'Compared to how these normally go, that rollout wasn't that bad'


  • Garbage Person

    The subject is a quote, spoken by me to my carpool-mate (who is only a 6 month verteran to the team and has never seen our silly-season before).

     

    Our silly-season kicked off with a vengeance this week, with the much-anticipated launch of one of my team's programs. This program's original go-live date was in May. It was pushed back repeatedly due to hardware difficulties in manufacturing (in short, the 20 year old machine they were trying to use was giving up the ghost. Ultimately, the machine blew the hell up during light-duty pre-production testing and a replacement was ordered) 

     

    Rewind to the previous week:

    Monday -  A frantic call from manufacturing comes in telling us that the next program to go live will have to go live in a partial DR failover mode, because the shiny new machine they just bought wasn't working. The DR for this failure mode involves having another facility do the initial manufacturing step and overnight the output to the primary site for subsequent steps. Not a huge deal.

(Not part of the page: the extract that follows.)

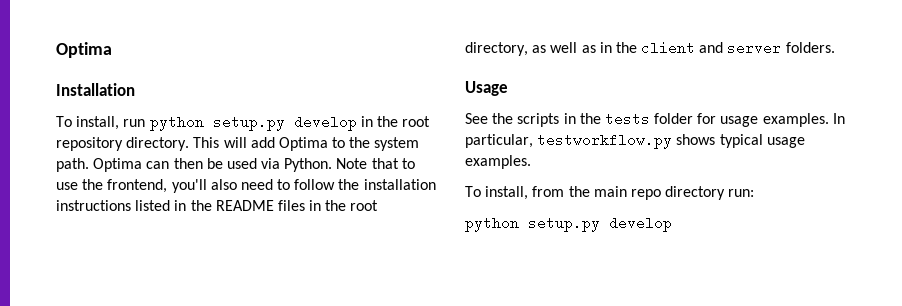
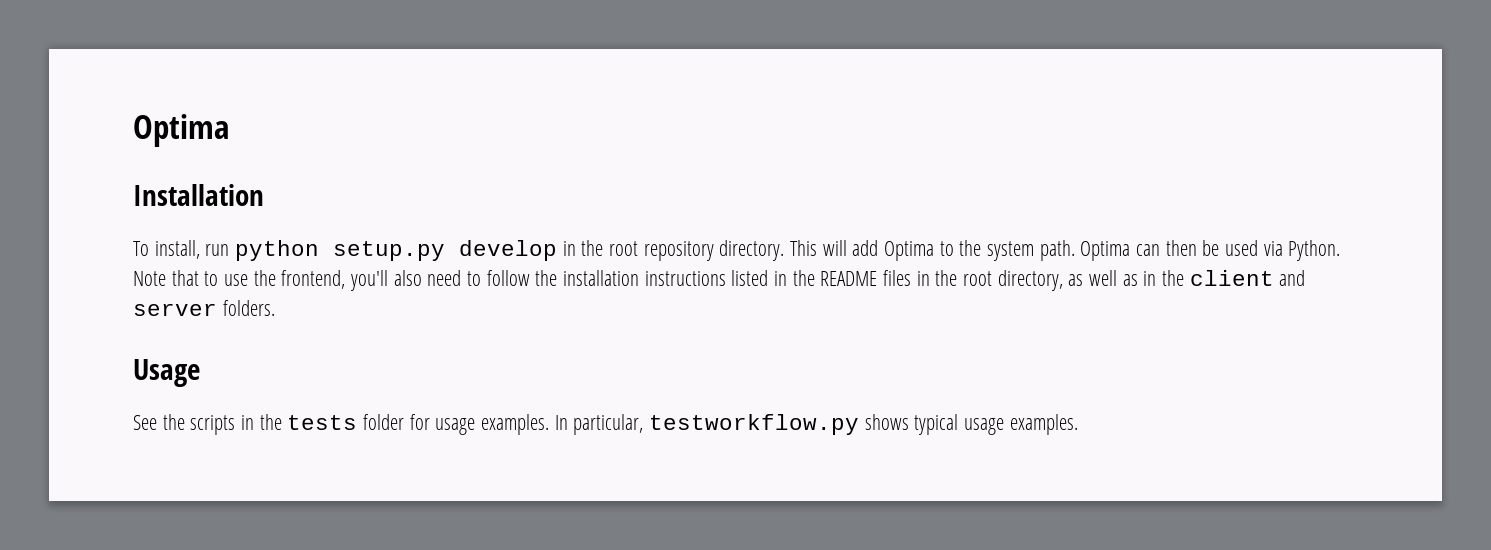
- To install, from the main repo directory run:
- python setup.py develop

    Thursday - A frantic call from manufacturing comes in telling us they 'just heard about how we were going to be delivering output' and that 'their equipment can't deal with that'. After a quick check, it turns out they're talking about the program that goes live in two weeks. Alright. Fine. NBD. We do some digging and find out that they were told flat out by another development group working on another project producing a similar product told them it was flat out impossible. Some further digging revealed that we do similar things all the time, the page ordering is just a little bit different. They didn't believe us, so we scheduled a roadtrip for Friday to go up there and show them.

     Friday - We go on our roadtrip and make the other development group look REALLY BAD by walking in, giving a machine operator a notepad and asking him to draw their needs for us, and sitting in a conference room for 4 hours before walking out to the supervisor 'run this'. Runnification happened, and satisfactory output was produced. There was much rejoicing and much consumption of corporate-sponsored pizza and beer lunches..

    Friday, 3:30PM - We're sitting in traffic. We get a call from the PM on the project due to go live on Monday.  "We have to go live in stage 2 failover - the customer never approved the stage 1 failover site's security. Sales just told us this 10 minutes ago. I am livid." Stage 2 failover involves a facility that does related production and is actually security approved doing the first several manufacturing steps, stuffing the output in a box and overnighting it to the primary site for final assembly and packaging. The stage 2 facility is highly automated and very busy and physically can not get output to the primary site in less than 72 hours from receipt of our output. We have a 24 hour window to do pre-processing in IT before it even lands in manufacturing. The scheduled batch jobs to meet the needs of the stage 2 facility don't take place until 12 hours after that. That's 108 hour. The customer is scheduled to visit the primary site on Wednesday. We will not receive input data until 8AM Monday morning.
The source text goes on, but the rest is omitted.